SUPPLIED DATA >>
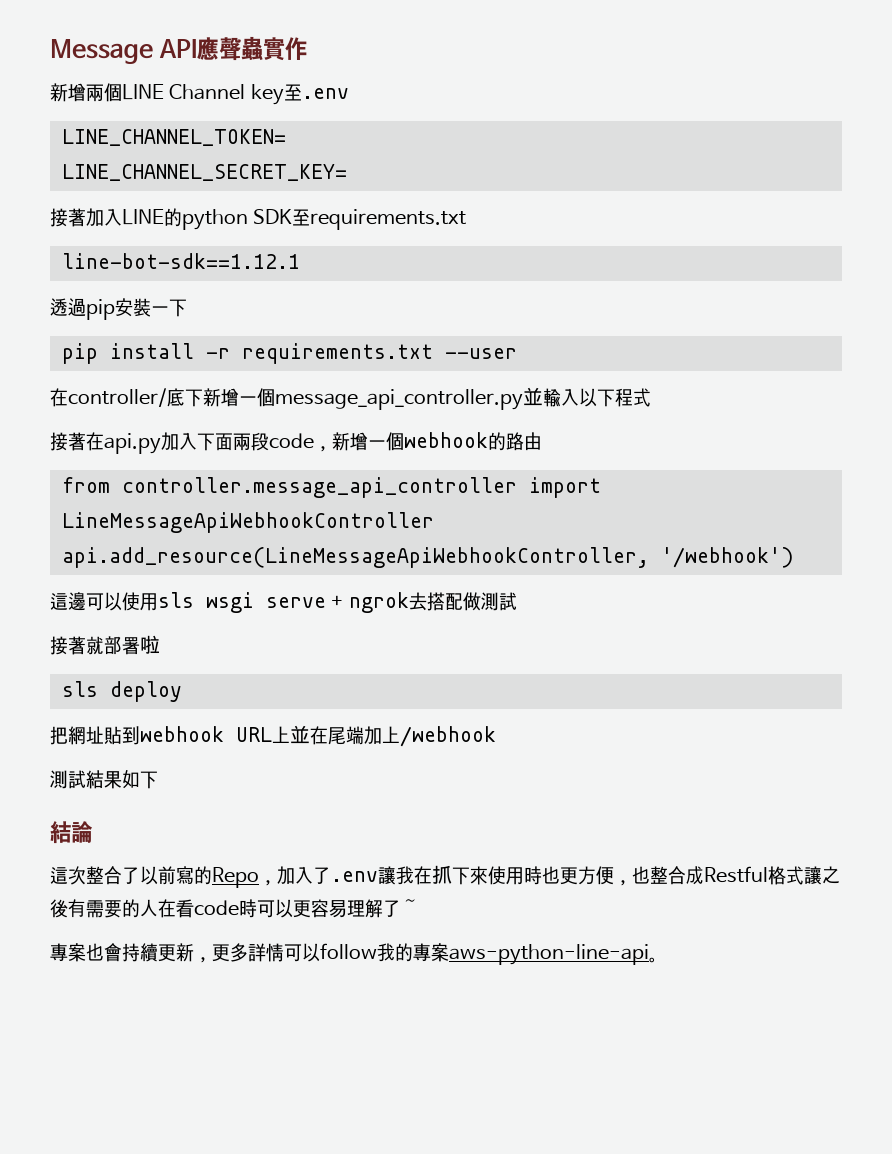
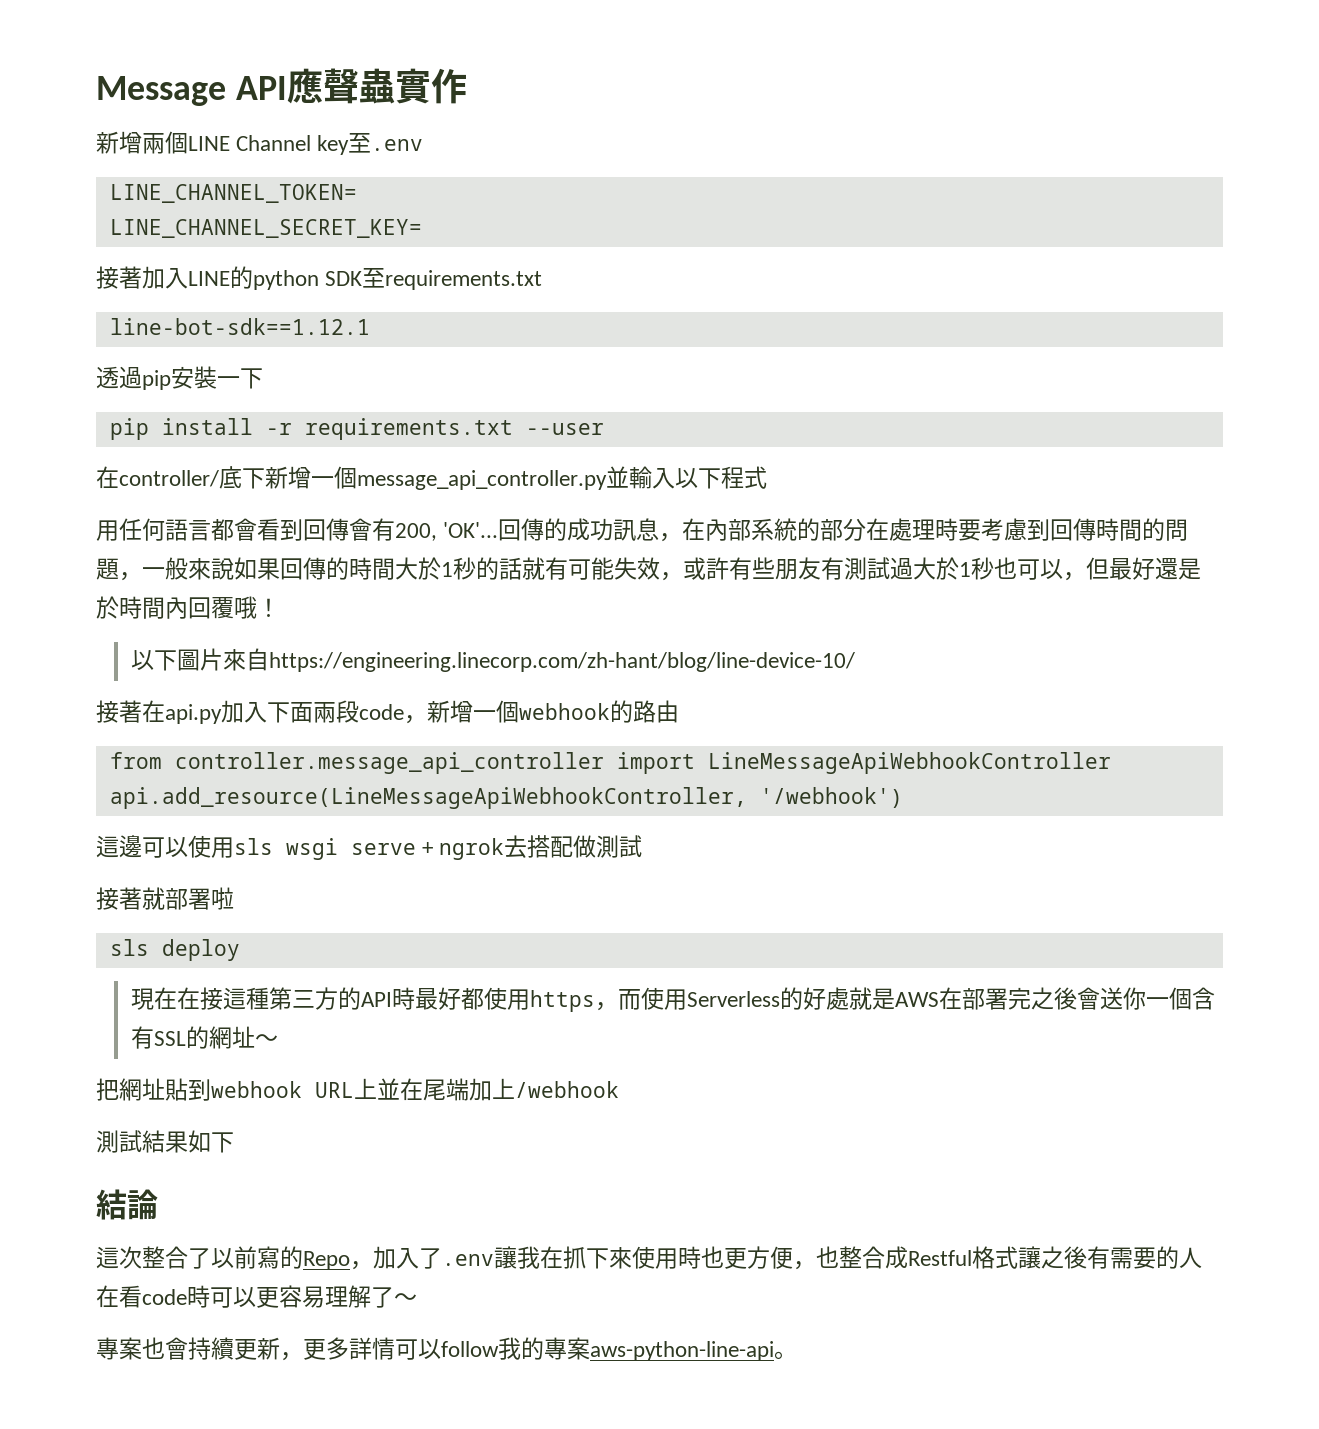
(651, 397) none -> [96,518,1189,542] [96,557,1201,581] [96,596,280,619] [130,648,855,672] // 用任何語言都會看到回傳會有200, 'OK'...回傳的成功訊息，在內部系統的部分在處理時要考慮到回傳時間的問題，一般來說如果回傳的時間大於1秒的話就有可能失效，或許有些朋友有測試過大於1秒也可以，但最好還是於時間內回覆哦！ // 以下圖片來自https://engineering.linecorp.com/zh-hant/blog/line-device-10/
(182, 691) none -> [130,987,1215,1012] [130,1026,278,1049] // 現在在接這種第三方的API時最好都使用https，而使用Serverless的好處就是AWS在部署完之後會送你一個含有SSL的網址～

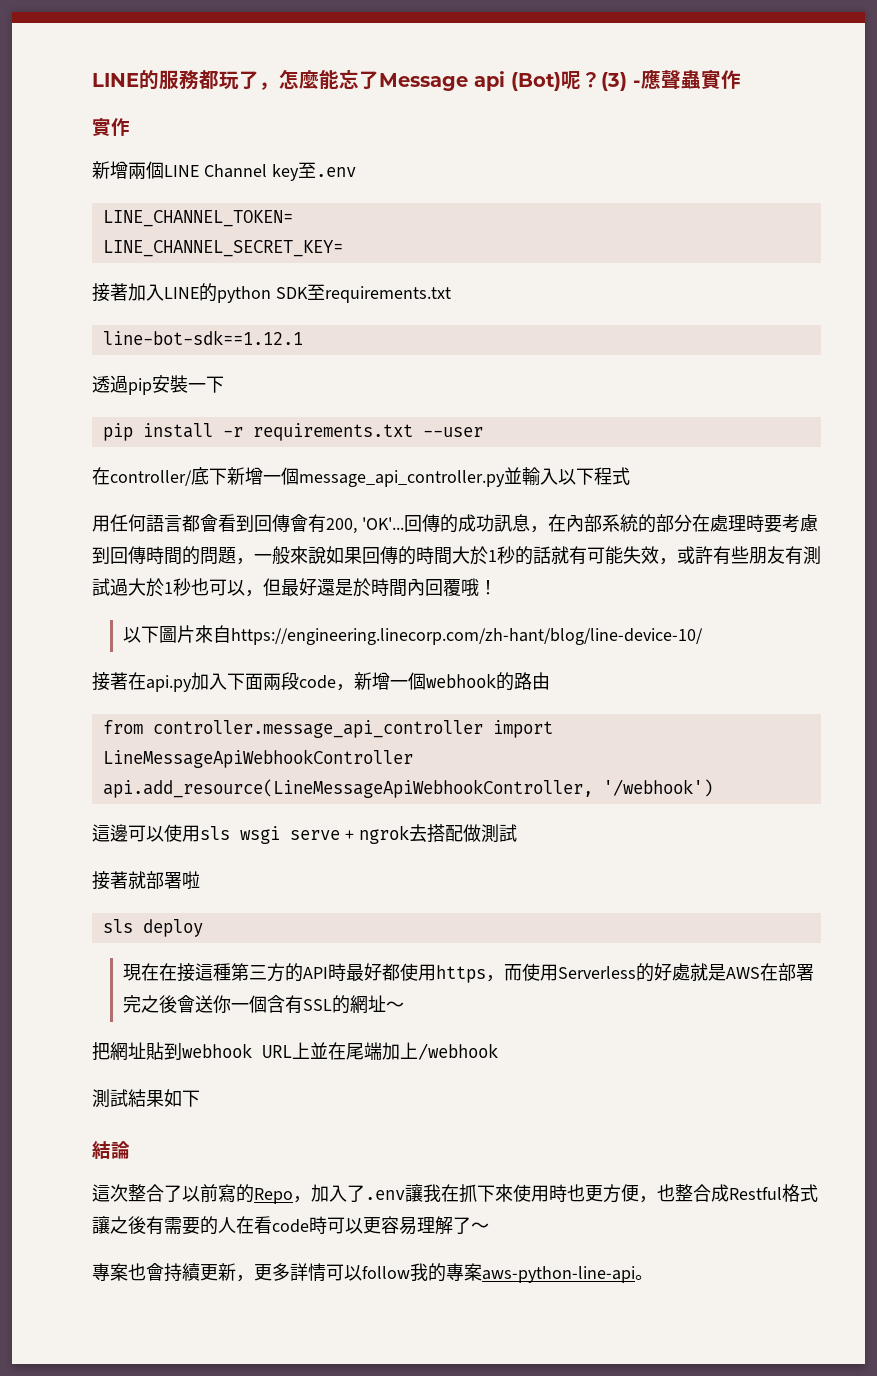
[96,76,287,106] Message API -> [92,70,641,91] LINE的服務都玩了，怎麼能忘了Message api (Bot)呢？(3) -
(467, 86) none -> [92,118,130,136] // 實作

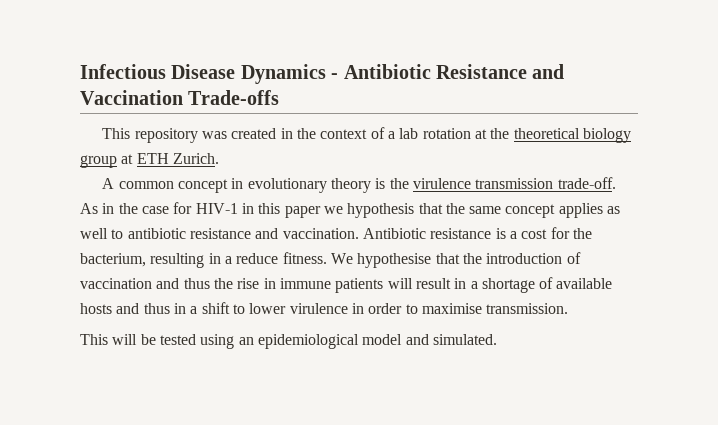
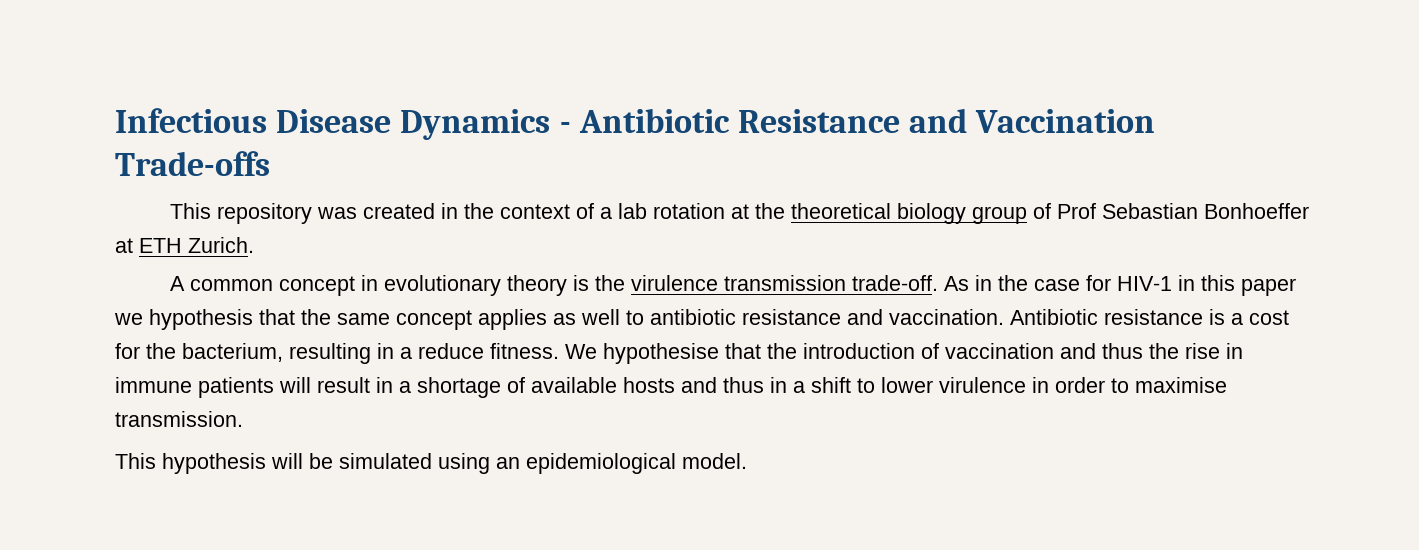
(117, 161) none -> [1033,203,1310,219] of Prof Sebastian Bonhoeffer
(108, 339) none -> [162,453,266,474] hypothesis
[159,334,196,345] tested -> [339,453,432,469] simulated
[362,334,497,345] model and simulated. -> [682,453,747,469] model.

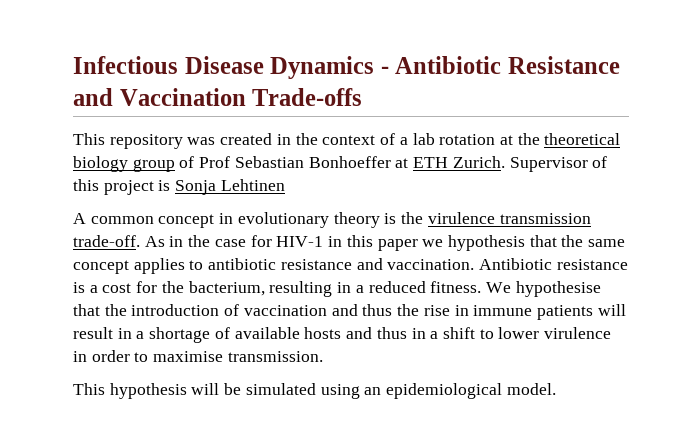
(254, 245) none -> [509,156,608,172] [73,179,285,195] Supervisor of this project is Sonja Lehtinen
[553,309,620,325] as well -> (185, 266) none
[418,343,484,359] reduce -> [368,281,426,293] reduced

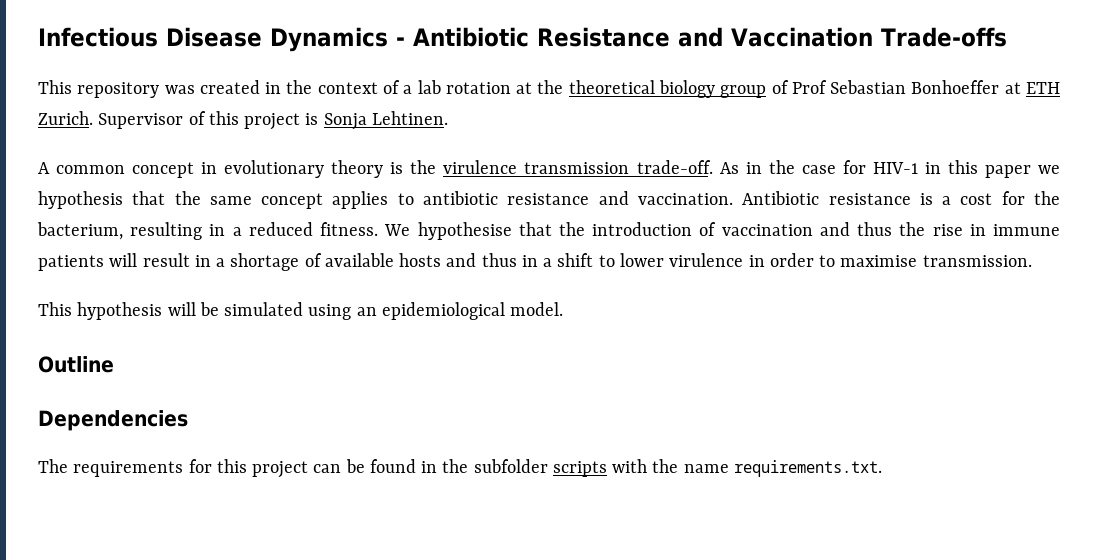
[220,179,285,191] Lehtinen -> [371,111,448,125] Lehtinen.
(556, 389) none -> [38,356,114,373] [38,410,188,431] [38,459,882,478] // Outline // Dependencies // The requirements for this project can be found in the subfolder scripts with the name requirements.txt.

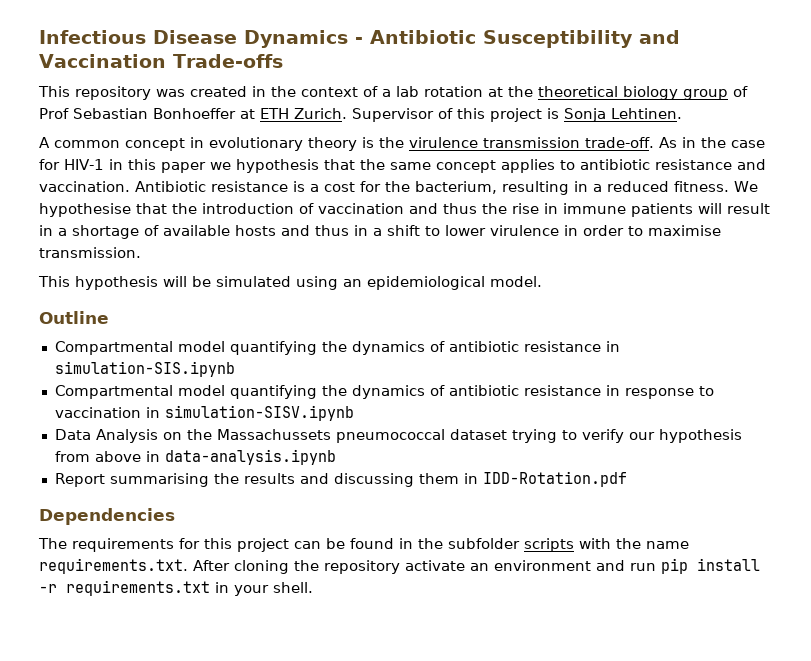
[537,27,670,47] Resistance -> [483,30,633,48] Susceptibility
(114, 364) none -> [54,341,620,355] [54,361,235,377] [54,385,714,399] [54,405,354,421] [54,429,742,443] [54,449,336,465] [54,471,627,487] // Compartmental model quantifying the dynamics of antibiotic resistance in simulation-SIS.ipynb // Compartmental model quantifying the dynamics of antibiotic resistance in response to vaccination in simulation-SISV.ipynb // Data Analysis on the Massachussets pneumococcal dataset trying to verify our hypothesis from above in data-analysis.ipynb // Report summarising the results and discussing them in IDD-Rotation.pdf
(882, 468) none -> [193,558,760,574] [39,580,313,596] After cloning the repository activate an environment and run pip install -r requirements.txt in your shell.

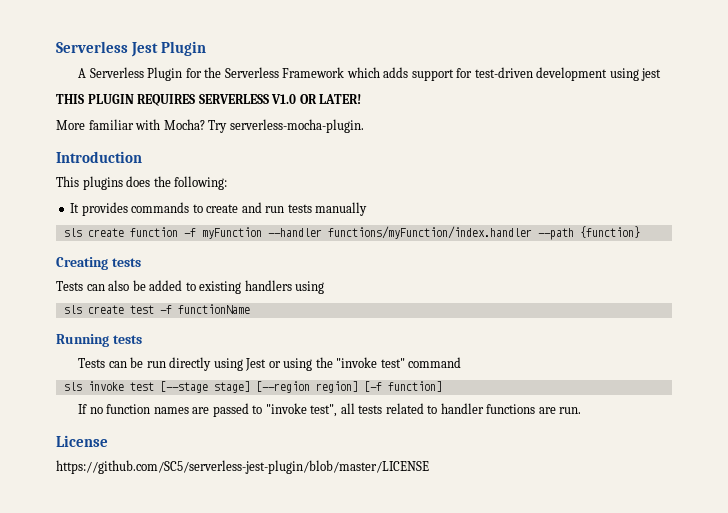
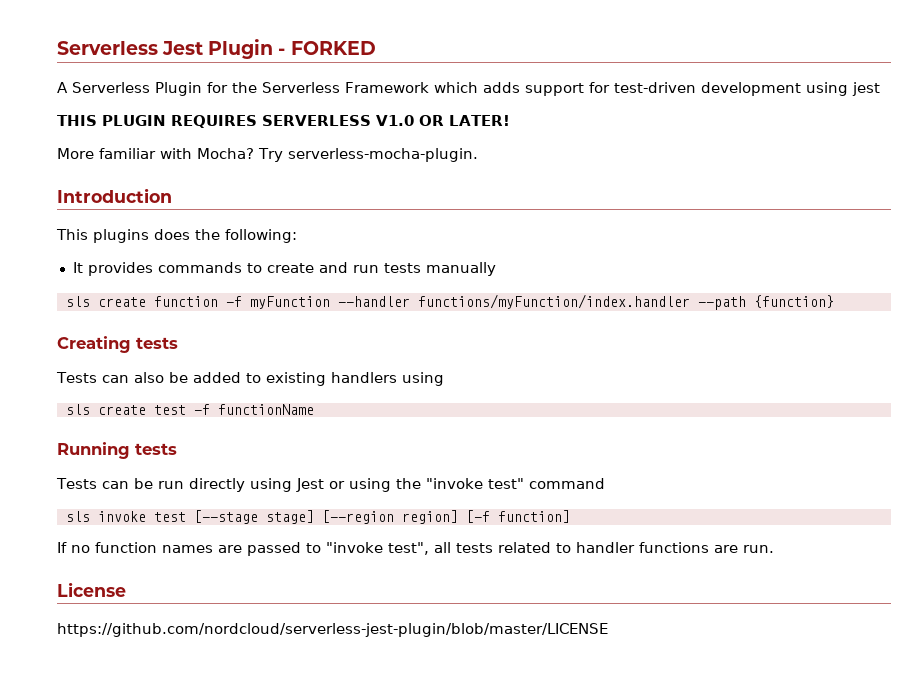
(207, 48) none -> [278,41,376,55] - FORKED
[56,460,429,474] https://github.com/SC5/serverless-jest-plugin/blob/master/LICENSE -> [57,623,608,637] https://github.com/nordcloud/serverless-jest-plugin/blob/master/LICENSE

WORK REQUIRED >> Although the records above contain pictures, the copy must not; set down exactly the lines from the one with "(117, 161) none" up to and including the one with "[537,27,670,47] Resistance ->".

WORKED SOLUTION >>
(117, 161) none -> [1033,203,1310,219] of Prof Sebastian Bonhoeffer
(108, 339) none -> [162,453,266,474] hypothesis
[159,334,196,345] tested -> [339,453,432,469] simulated
[362,334,497,345] model and simulated. -> [682,453,747,469] model.

(254, 245) none -> [509,156,608,172] [73,179,285,195] Supervisor of this project is Sonja Lehtinen
[553,309,620,325] as well -> (185, 266) none
[418,343,484,359] reduce -> [368,281,426,293] reduced

[220,179,285,191] Lehtinen -> [371,111,448,125] Lehtinen.
(556, 389) none -> [38,356,114,373] [38,410,188,431] [38,459,882,478] // Outline // Dependencies // The requirements for this project can be found in the subfolder scripts with the name requirements.txt.

[537,27,670,47] Resistance -> [483,30,633,48] Susceptibility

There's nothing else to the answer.